Il est certain en tout cas que la France, tant qu'elle s'est sentie en sécurité dans son territoire et dans son Empire, tant qu'elle a occupé en Europe une position dominante, est restée indifférente à ses propres responsabilités morales en matière coloniale. Quelque jugement qu'on porte sur le régime colonial, et quand même on l'estimerait parfait, nul ne peut nier que tout ce qu'il contient de bon ou de mauvais est dû entièrement à ceux qui vivent dans les colonies ou s'en occupent professionnellement. Les Français de France ont été jusqu'ici complètement indifférents aux colonies ; ils sont presque tous complètement ignorants de ce qui s'y passe, ne cherchent guère à s'en informer, ne discutent presque jamais entre eux de ce qu'il serait possible ou désirable de faire à leur égard. Même ceux qui, avant ou depuis 1936, sont sérieusement préoccupés de la justice en matière sociale pensent bien plus souvent et bien plus longtemps à une différence d'un franc dans le salaire d'un métallurgiste de la région parisienne qu'à la vie et à la mort d'Arabes et d'Annamites.
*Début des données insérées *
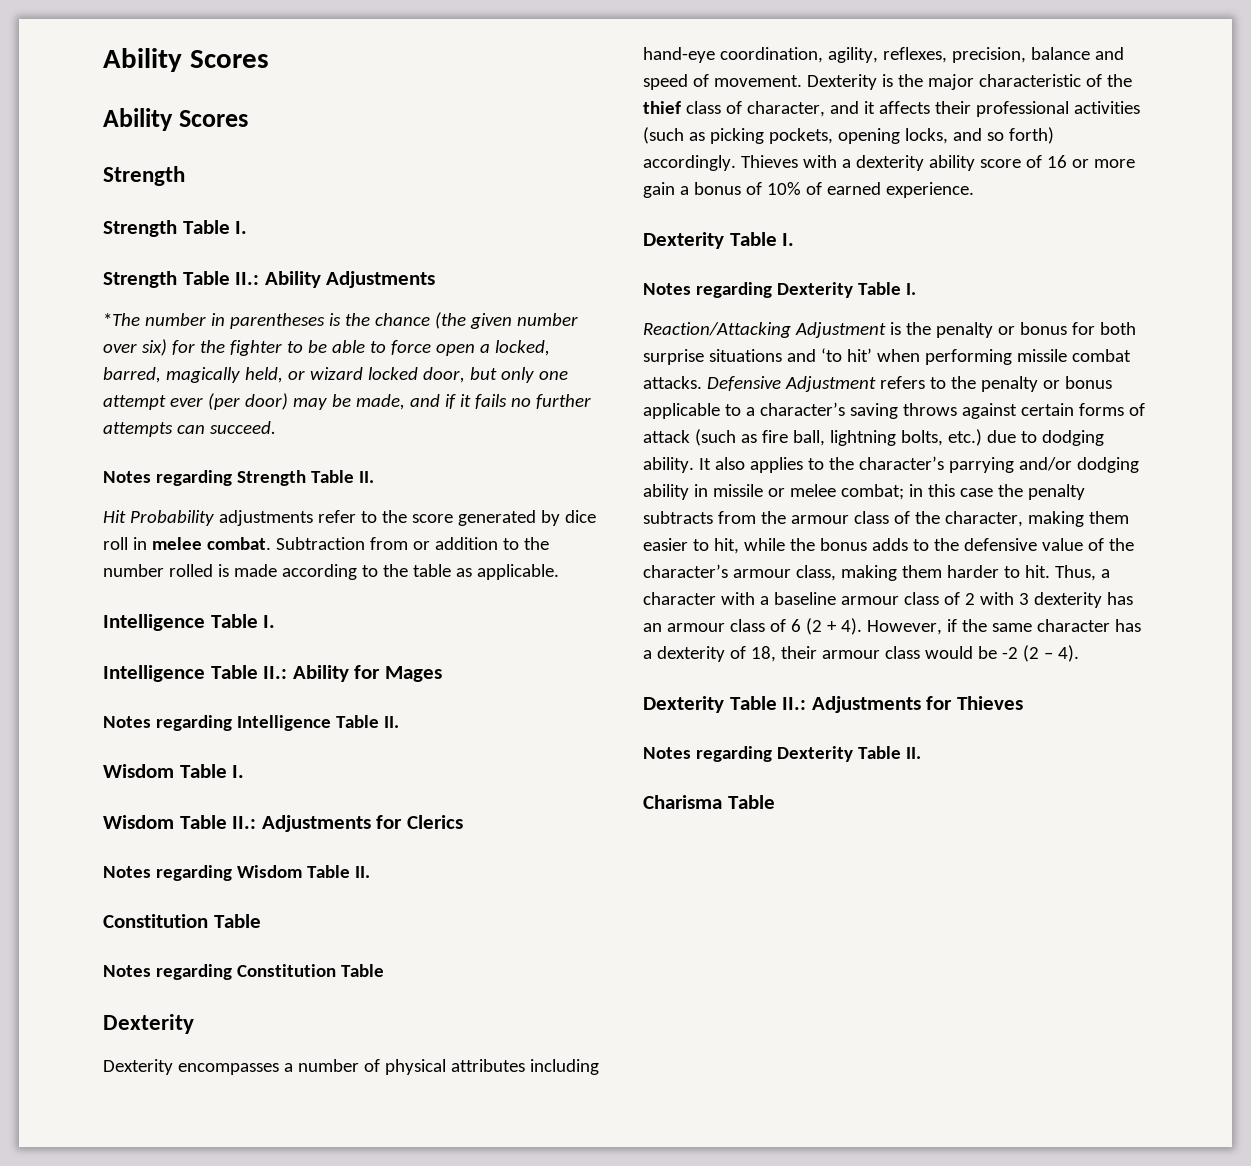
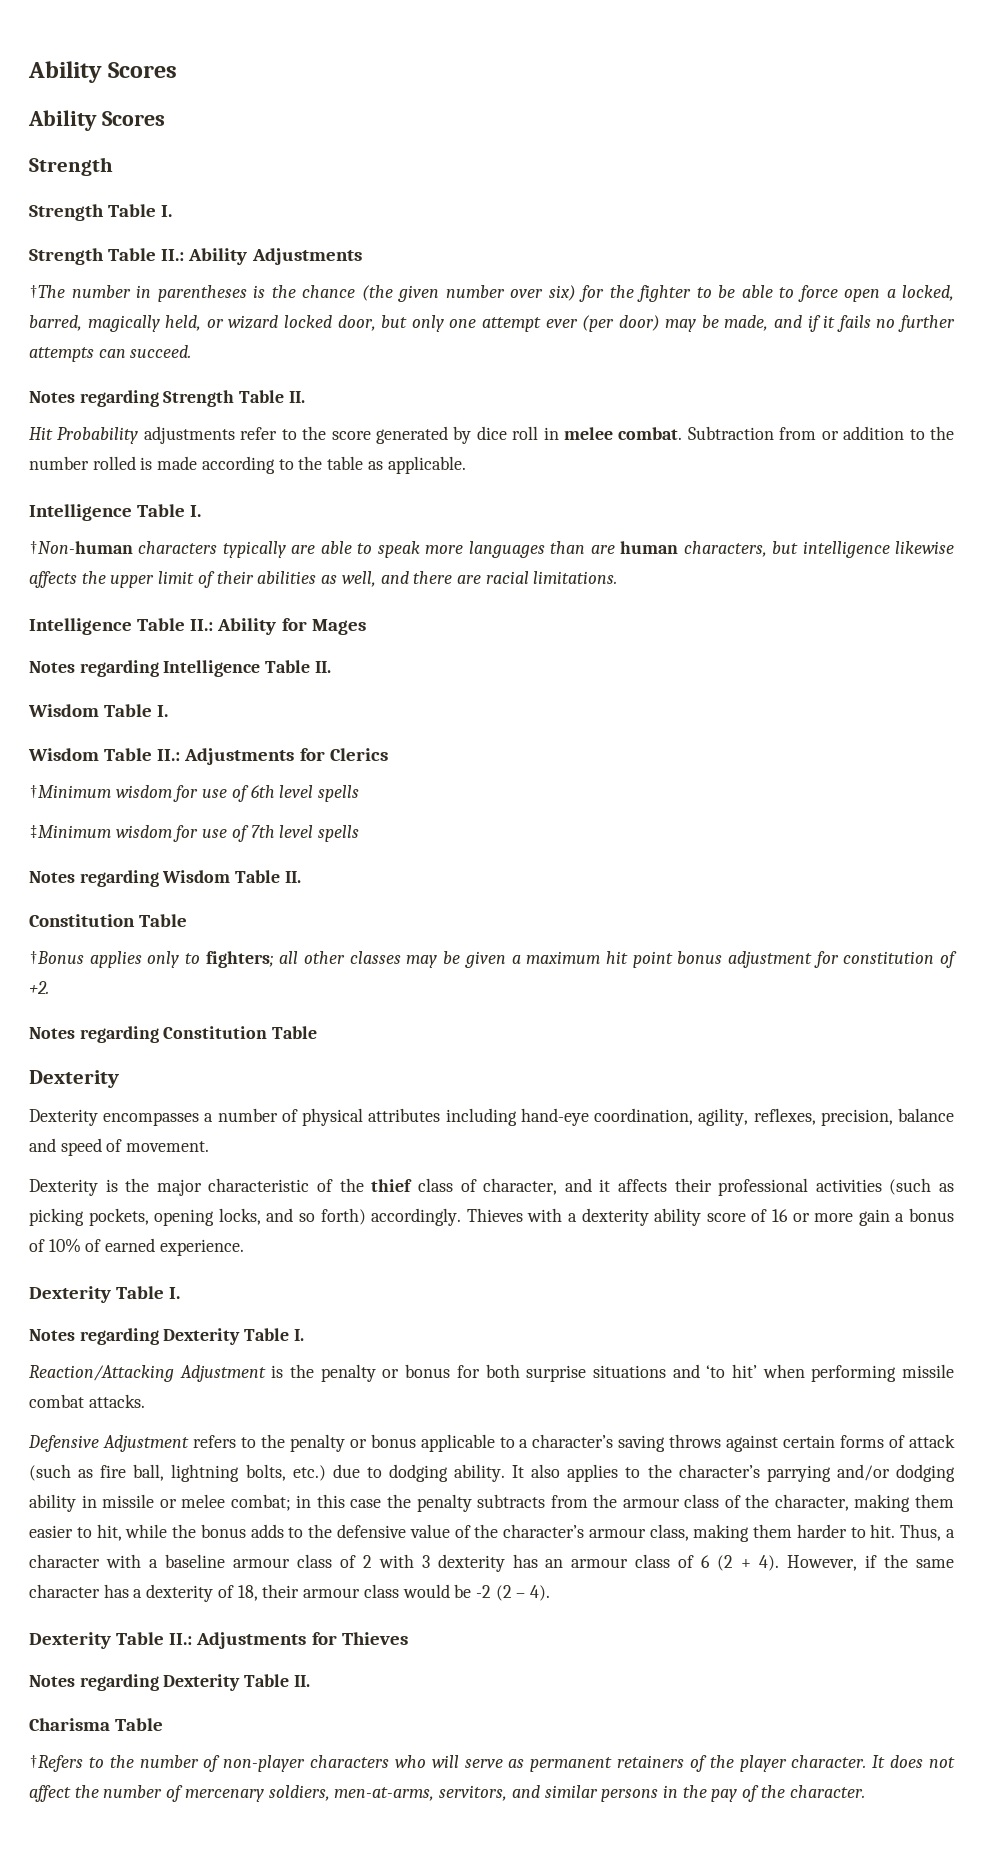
- *The number in parentheses is the chance (the given number over six) for the fighter to be able to force open a locked, barred, magically held, or wizard locked door, but only one attempt ever (per door) may be made, and if it fails no further attempts can succeed.
+ †The number in parentheses is the chance (the given number over six) for the fighter to be able to force open a locked, barred, magically held, or wizard locked door, but only one attempt ever (per door) may be made, and if it fails no further attempts can succeed.
+ †Non-human characters typically are able to speak more languages than are human characters, but intelligence likewise affects the upper limit of their abilities as well, and there are racial limitations.
+ †Minimum wisdom for use of 6th level spells
+ ‡Minimum wisdom for use of 7th level spells
+ †Bonus applies only to fighters; all other classes may be given a maximum hit point bonus adjustment for constitution of +2.
- Dexterity encompasses a number of physical attributes including hand-eye coordination, agility, reflexes, precision, balance and speed of movement. Dexterity is the major characteristic of the thief class of character, and it affects their professional activities (such as picking pockets, opening locks, and so forth) accordingly.
+ Dexterity encompasses a number of physical attributes including hand-eye coordination, agility, reflexes, precision, balance and speed of movement.
+ Dexterity is the major characteristic of the thief class of character, and it affects their professional activities (such as picking pockets, opening locks, and so forth) accordingly.
- Reaction/Attacking Adjustment is the penalty or bonus for both surprise situations and ‘to hit’ when performing missile combat attacks. Defensive Adjustment refers to the penalty or bonus applicable to a character’s saving throws against certain forms of attack (such as fire ball, lightning bolts, etc.) due to dodging ability.
+ Reaction/Attacking Adjustment is the penalty or bonus for both surprise situations and ‘to hit’ when performing missile combat attacks.
+ Defensive Adjustment refers to the penalty or bonus applicable to a character’s saving throws against certain forms of attack (such as fire ball, lightning bolts, etc.) due to dodging ability.
+ †Refers to the number of non-player characters who will serve as permanent retainers of the player character. It does not affect the number of mercenary soldiers, men-at-arms, servitors, and similar persons in the pay of the character.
Ces gens sont trop loin, dit-on. Non ! ils ne sont pas loin. Des peuples qui se trouvent sous la domination de la France, dont la misère ou le bien-être, la honte ou la dignité, et parfois la vie même dépendent entièrement de la politique française sont aussi proches de nous que les lieux mêmes où s'élabore cette politique.
Au reste, ces territoires lointains se rapprochent ; ils se rapprocheront plus encore par la suite. Ils se rapprochent, par rapport à l'imagination des Français, dans la mesure où ceux-ci sentent que la sécurité de la France s'y trouve menacée. Encore une fois, ce qui menace la sécurité parle tout autrement à l'imagination, surtout collective, que ce qui menace simplement la pureté de la conscience. L'humanité, en politique, consiste non à invoquer sans cesse des principes moraux, ce qui reste généralement vain, mais à s'efforcer de mettre au premier plan tous les mobiles d'ordre plus bas qui sont susceptibles, dans une situation donnée, d'agir dans le sens des principes moraux. Je suis de ceux qui pensent que tous les problèmes coloniaux doivent être posés avant tout dans leur rapport avec les aspirations, les libertés, le bien-être des populations colonisées, et seulement d'une manière secondaire dans leur rapport avec les intérêts de la nation colonisatrice. Mais comme celle-ci détient la force, lorsque par suite des circonstances les deux points de vue amènent à des conclusions semblables, c'est le second qu'il est utile de mettre en lumière. Un telle coïncidence ne peut se produire que par un jeu particulier de circonstances, du moins si on considère l'intérêt prochain d'une nation ; car la considération de l'intérêt lointain reste malheureusement presque aussi vaine que celle de la justice. Cette coïncidence est un bonheur, quand même elle tiendrait à des circonstances malheureuses. Tel est précisément, sauf erreur, le cas de la France en ce moment.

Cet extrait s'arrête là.